Да, я думаю, здесь уместно сказать, что у меня был свой круг знакомых, и не обязательно общих с Миртл и Томом. Были у меня приятели среди людей искусства, с ними мы сошлись на почве литературных интересов; были друзья в добропорядочной буржуазной компании, к этим меня привели рекомендательные письма Роберта, были два-три друга из своего же брата преподавателя; был — правда, в другом городе — круг семьи и родных, к которым я нежно привязан. Чтобы дать вам исчерпывающее представление о себе, надо бы подвергнуть каждый кружок тщательному разбору. Спешу вас уверить, что не собираюсь проделывать это.
Троллоп высказывает где-то мысль о том, как сложно, когда пишешь роман, распутать нити, связывающие человека с его окружением, и представить его обособленно в качестве литературного героя. Роман не может вместить все. Этот роман, в частности, повествует о Томе, Стиве, Миртл и обо мне. Между нами и кругом наших приятелей, о которых я здесь намерен умолчать, где-то на полпути стоят два человека, которые играют известную роль в нашей истории: Роберт и Хаксби. Они у меня одной ногой в романе, а другой — вне его.

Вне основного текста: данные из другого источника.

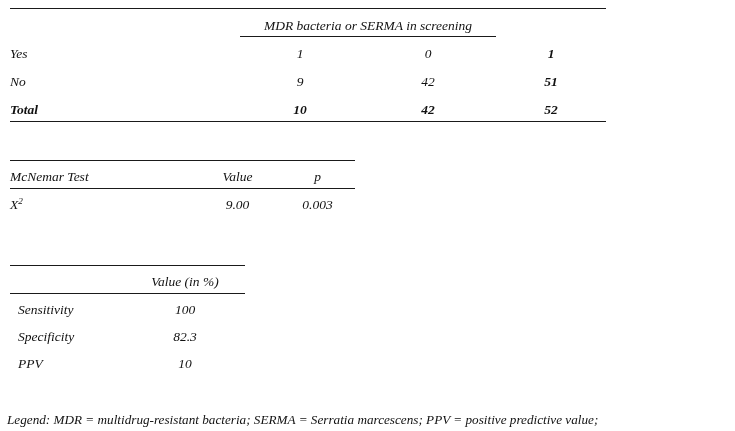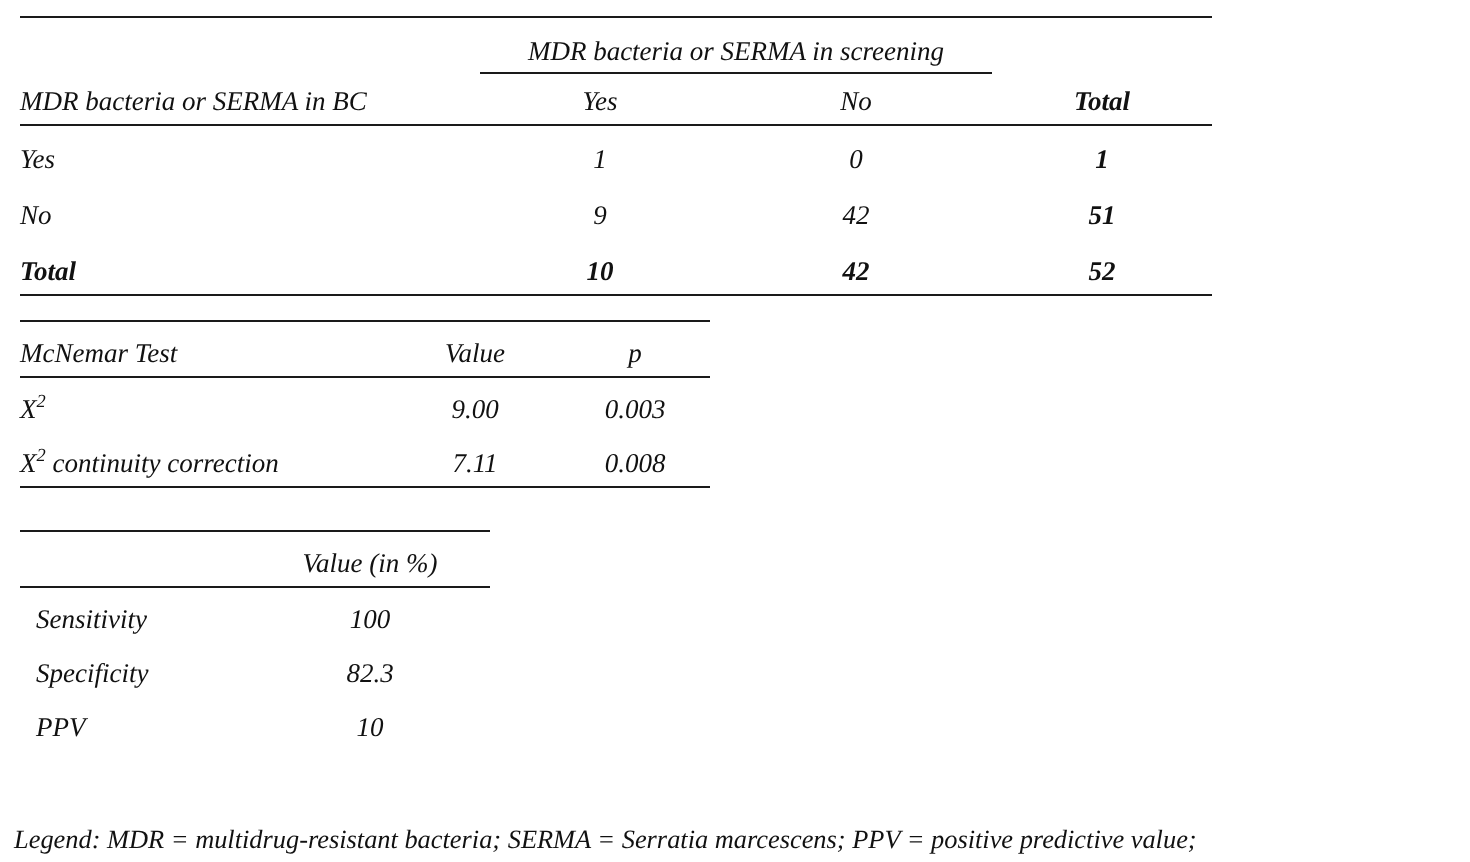--- a/index.html
+++ b/index.html
@@ -112,12 +112,6 @@
         <td class="spanhead rule-top" colspan="2">MDR bacteria or SERMA in screening</td>
         <td class="lcell rule-top spanpad"></td>
       </tr>
-      <tr class="hrow2">
-        <td class="lcell rule-bottom">MDR bacteria or SERMA in BC</td>
-        <td class="ccell rule-bottom">Yes</td>
-        <td class="ccell rule-bottom">No</td>
-        <td class="ccell rule-bottom bold">Total</td>
-      </tr>
 
       <tr class="drow">
         <td class="lcell">Yes</td>

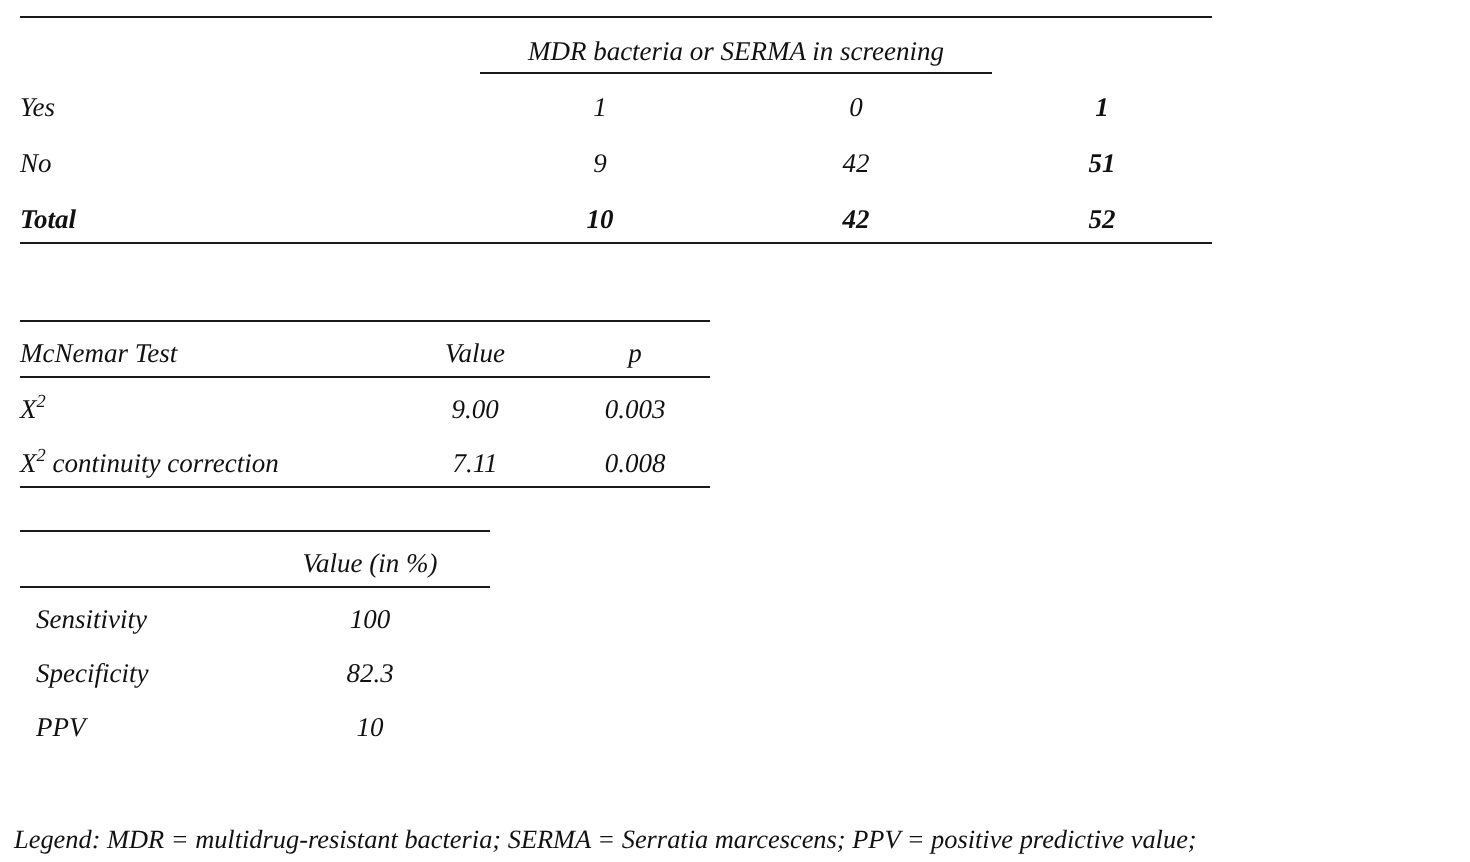--- a/index.html
+++ b/index.html
@@ -151,11 +151,6 @@
         <td class="ccell">9.00</td>
         <td class="ccell">0.003</td>
       </tr>
-      <tr>
-        <td class="lcell rule-thick-bottom"><span>X</span><sup>2</sup><span> continuity correction</span></td>
-        <td class="ccell rule-thick-bottom">7.11</td>
-        <td class="ccell rule-thick-bottom">0.008</td>
-      </tr>
     </tbody>
   </table>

Роберт был человек исключительных качеств — по справедливости, мне полагалось бы сделать его героем этого романа, но тогда у вас создалось бы впечатление, что он играл в событиях более важную роль, чем на самом деле. Что касается Хаксби, я был с ним незнаком, так что и писать о нем не могу; я, знаете, не из тех, кто предпочитает быть с соперником на короткой ноге, и потому не искал случая свести с ним знакомство. Если вам любопытно узнать побольше про Роберта — попросите, чтобы я написал еще один роман. Если про Хаксби спросите у кого-нибудь другого.
Глубокомысленно размышляя, сколь мало нам дано постигнуть жизнь другого человека, если, к примеру, мы не проводим время в одной с ним компании, я пошел отбывать дальше свое дежурство. И опять встретил по дороге Болшоу. На этот раз он подозвал меня.
— Пойдемте-ка со мной, потолкуем.
Мы повернули к раздевалке. Болшоу турнул стайку младших школьников, рассевшихся рядком на скамейке, и велел одному сходить в раздевалку и принести его портфель. Я ждал — я понятия не имел, о чем нам предстоит толковать.
К вечеру погода чуть-чуть разгулялась. Улегся студеный ветерок, поредели тучи, и в том месте, где солнце, слабо засветилось пятно. Многие ребята разошлись по домам; а те, кто доигрывал, двигались вяло, набегавшись вдосталь. А солнечное пятно все разгоралось, и под ним веселей зазеленела травка и листва на деревьях.
Потянуло теплом.
Болшоу расстегнул портфель и извлек на свет божий тетрадь и ворох каких-то бумаг. То и другое он протянул мне.
— Здесь мои научные изыскания.
Я обомлел. Он упоминал, что пишет какое-то исследование, но кто мог поверить, что оно существует? При его-то лени?